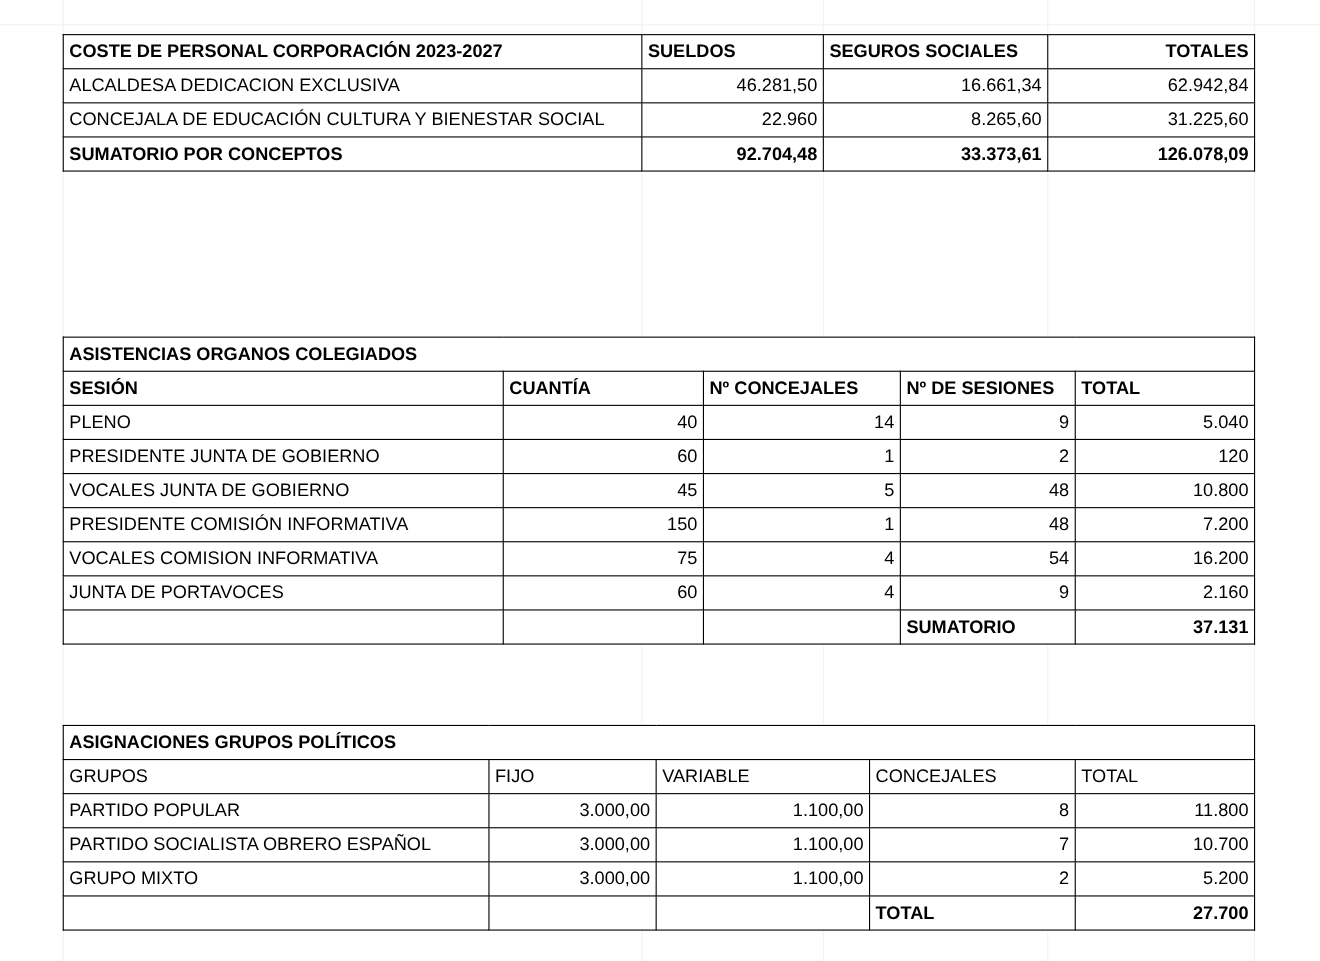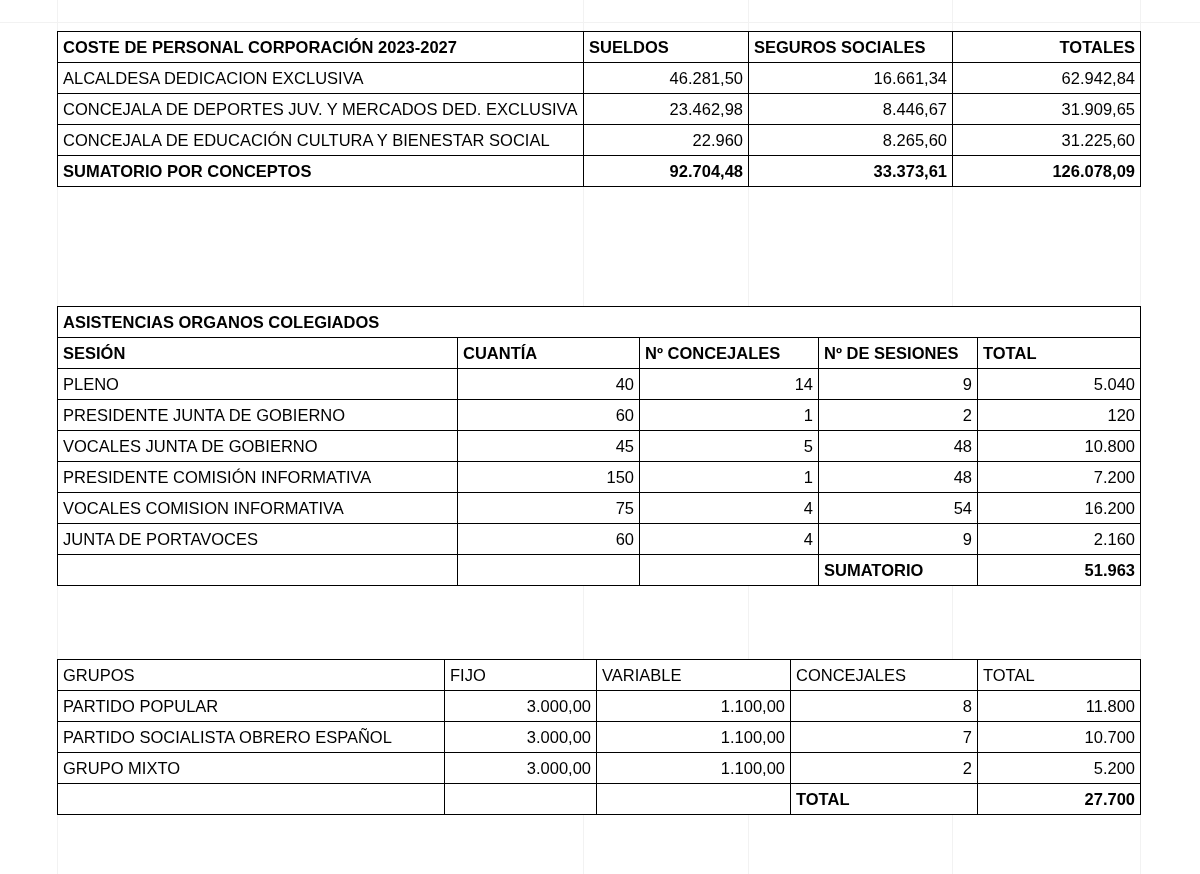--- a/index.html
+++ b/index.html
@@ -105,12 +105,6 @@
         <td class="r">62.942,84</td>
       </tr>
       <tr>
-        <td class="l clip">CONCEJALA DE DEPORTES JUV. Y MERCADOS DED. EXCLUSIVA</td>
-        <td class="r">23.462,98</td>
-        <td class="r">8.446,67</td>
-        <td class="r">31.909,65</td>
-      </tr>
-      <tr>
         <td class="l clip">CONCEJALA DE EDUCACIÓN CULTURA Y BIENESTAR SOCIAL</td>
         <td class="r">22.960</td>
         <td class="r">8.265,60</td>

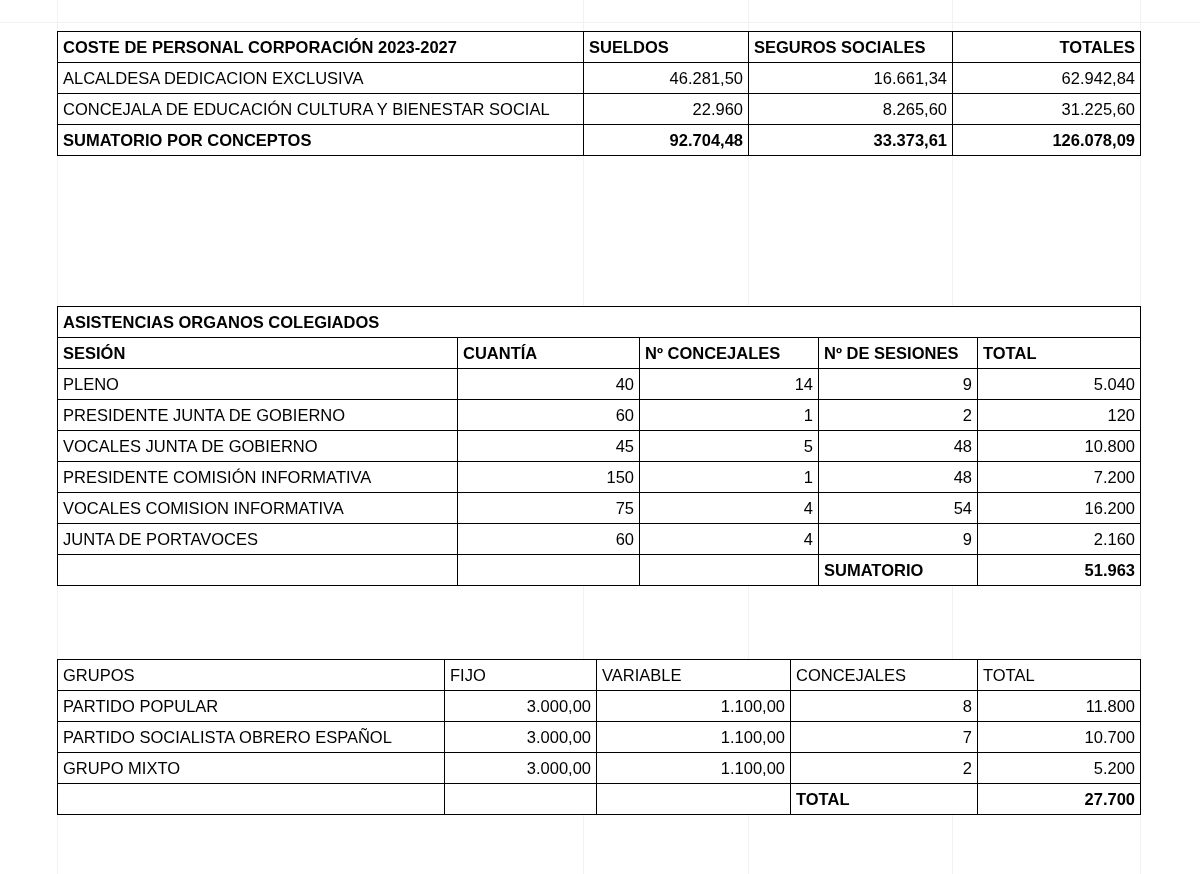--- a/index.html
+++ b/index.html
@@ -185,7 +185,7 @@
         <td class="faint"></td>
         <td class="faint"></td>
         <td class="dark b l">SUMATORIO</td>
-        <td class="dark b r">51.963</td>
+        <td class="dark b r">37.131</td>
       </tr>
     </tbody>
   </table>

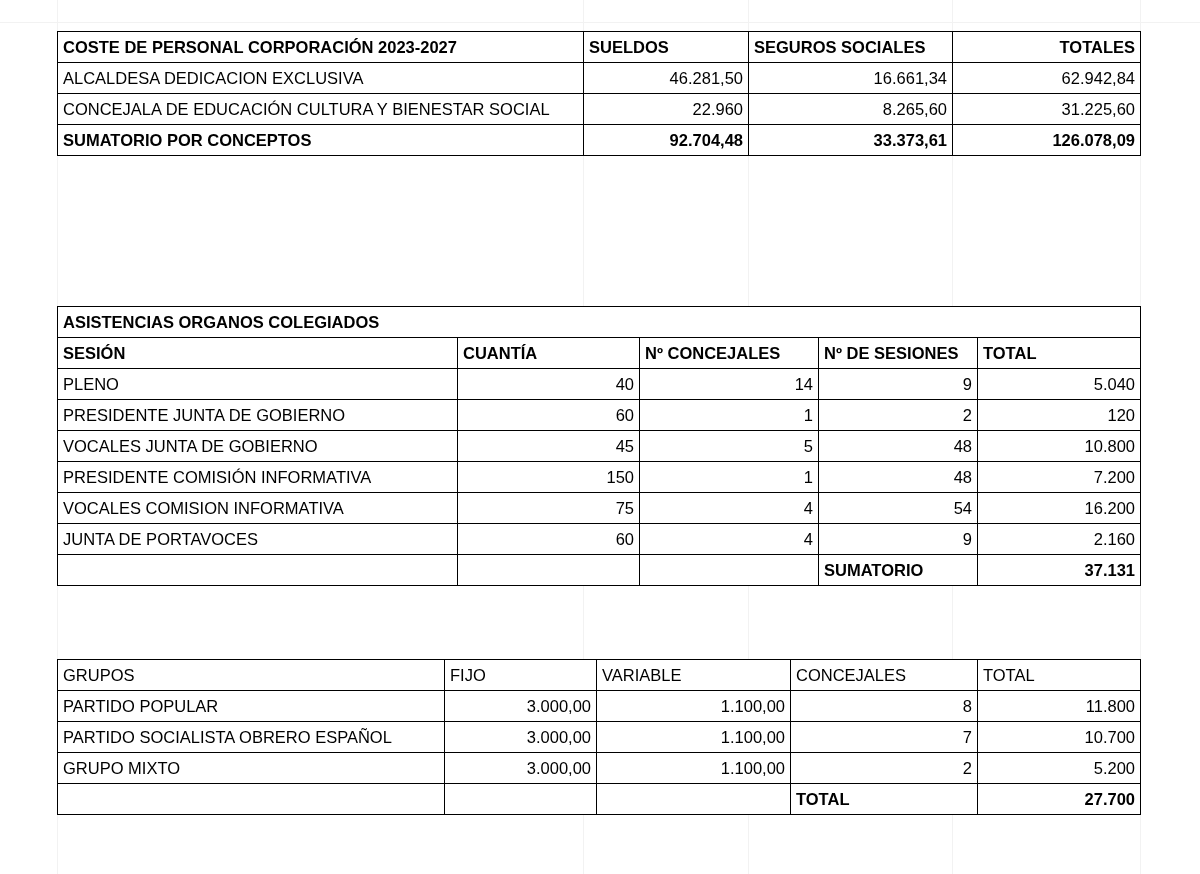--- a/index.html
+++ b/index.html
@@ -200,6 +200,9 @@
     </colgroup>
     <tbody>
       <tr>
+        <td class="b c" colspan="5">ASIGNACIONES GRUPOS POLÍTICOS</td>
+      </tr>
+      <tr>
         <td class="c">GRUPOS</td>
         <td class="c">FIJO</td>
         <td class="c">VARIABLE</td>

^^^^

EXERCISE -
Please print all the data above word for word. Pictures should not appear in the copy.

SOLUTION BELOW -
--- a/index.html
+++ b/index.html
@@ -105,12 +105,6 @@
         <td class="r">62.942,84</td>
       </tr>
       <tr>
-        <td class="l clip">CONCEJALA DE DEPORTES JUV. Y MERCADOS DED. EXCLUSIVA</td>
-        <td class="r">23.462,98</td>
-        <td class="r">8.446,67</td>
-        <td class="r">31.909,65</td>
-      </tr>
-      <tr>
         <td class="l clip">CONCEJALA DE EDUCACIÓN CULTURA Y BIENESTAR SOCIAL</td>
         <td class="r">22.960</td>
         <td class="r">8.265,60</td>

--- a/index.html
+++ b/index.html
@@ -185,7 +185,7 @@
         <td class="faint"></td>
         <td class="faint"></td>
         <td class="dark b l">SUMATORIO</td>
-        <td class="dark b r">51.963</td>
+        <td class="dark b r">37.131</td>
       </tr>
     </tbody>
   </table>

--- a/index.html
+++ b/index.html
@@ -200,6 +200,9 @@
     </colgroup>
     <tbody>
       <tr>
+        <td class="b c" colspan="5">ASIGNACIONES GRUPOS POLÍTICOS</td>
+      </tr>
+      <tr>
         <td class="c">GRUPOS</td>
         <td class="c">FIJO</td>
         <td class="c">VARIABLE</td>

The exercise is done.